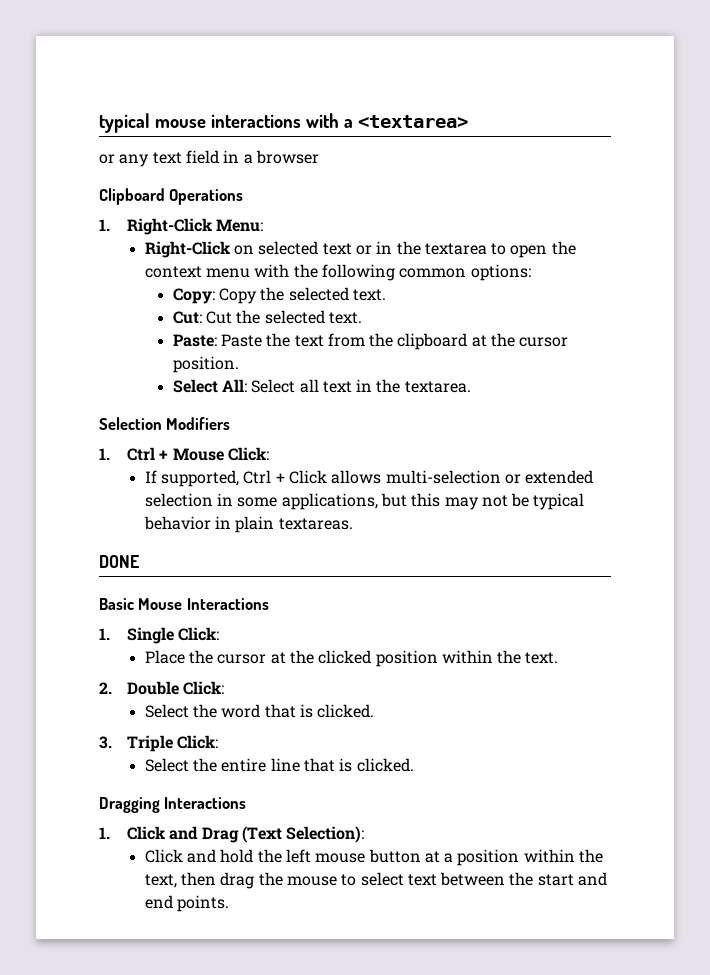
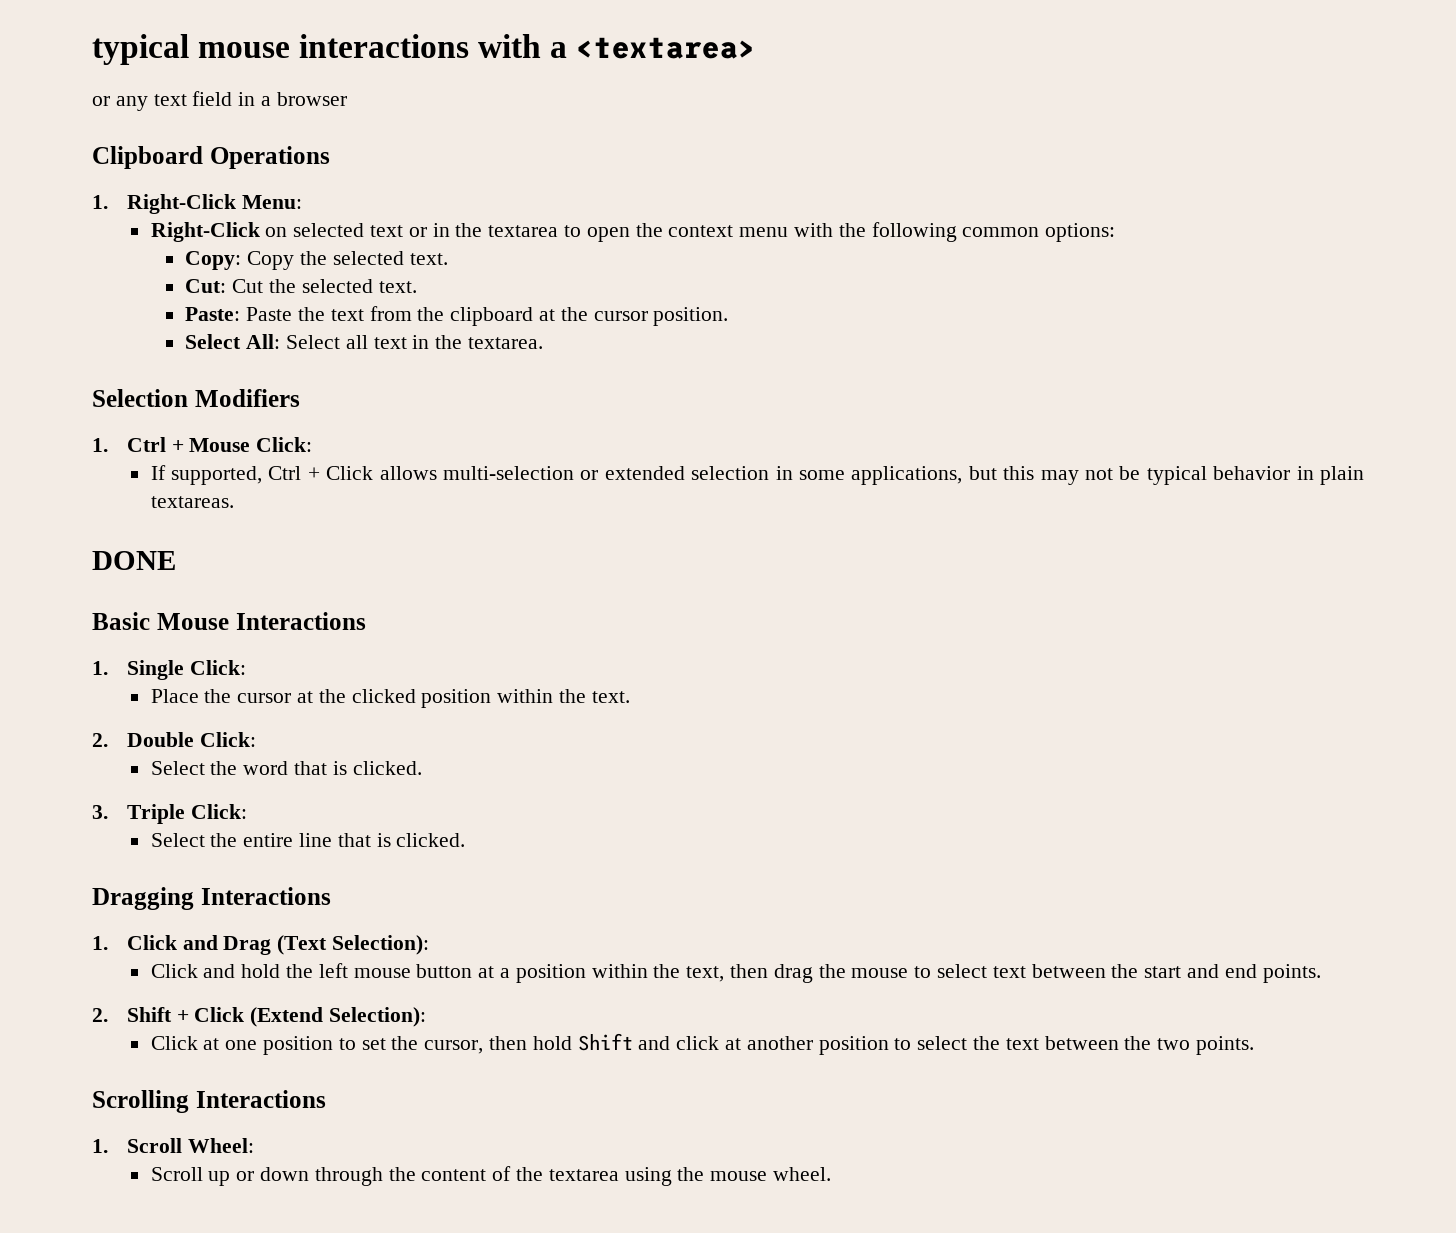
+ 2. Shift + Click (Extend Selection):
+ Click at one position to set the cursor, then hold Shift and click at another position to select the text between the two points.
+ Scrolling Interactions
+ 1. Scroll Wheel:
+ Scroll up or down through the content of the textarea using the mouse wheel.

* * *

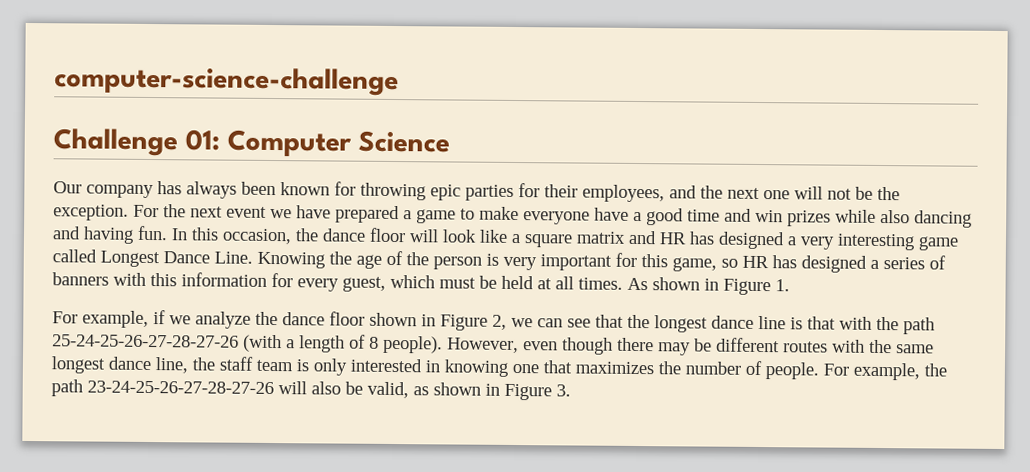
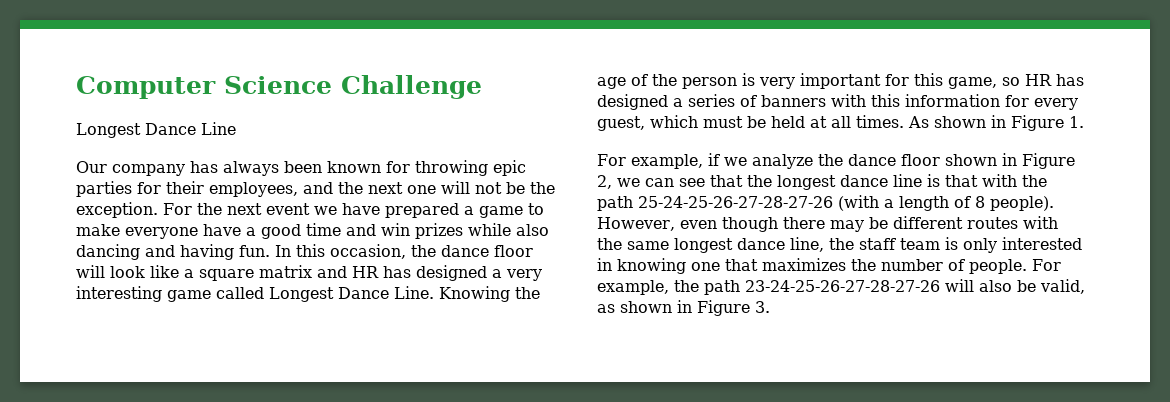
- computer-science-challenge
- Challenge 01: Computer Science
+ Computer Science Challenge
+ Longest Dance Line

> Try it: All lines of the records above with the word "Click" in them are to be copied.

> The answer:
+ 2. Shift + Click (Extend Selection):
+ Click at one position to set the cursor, then hold Shift and click at another position to select the text between the two points.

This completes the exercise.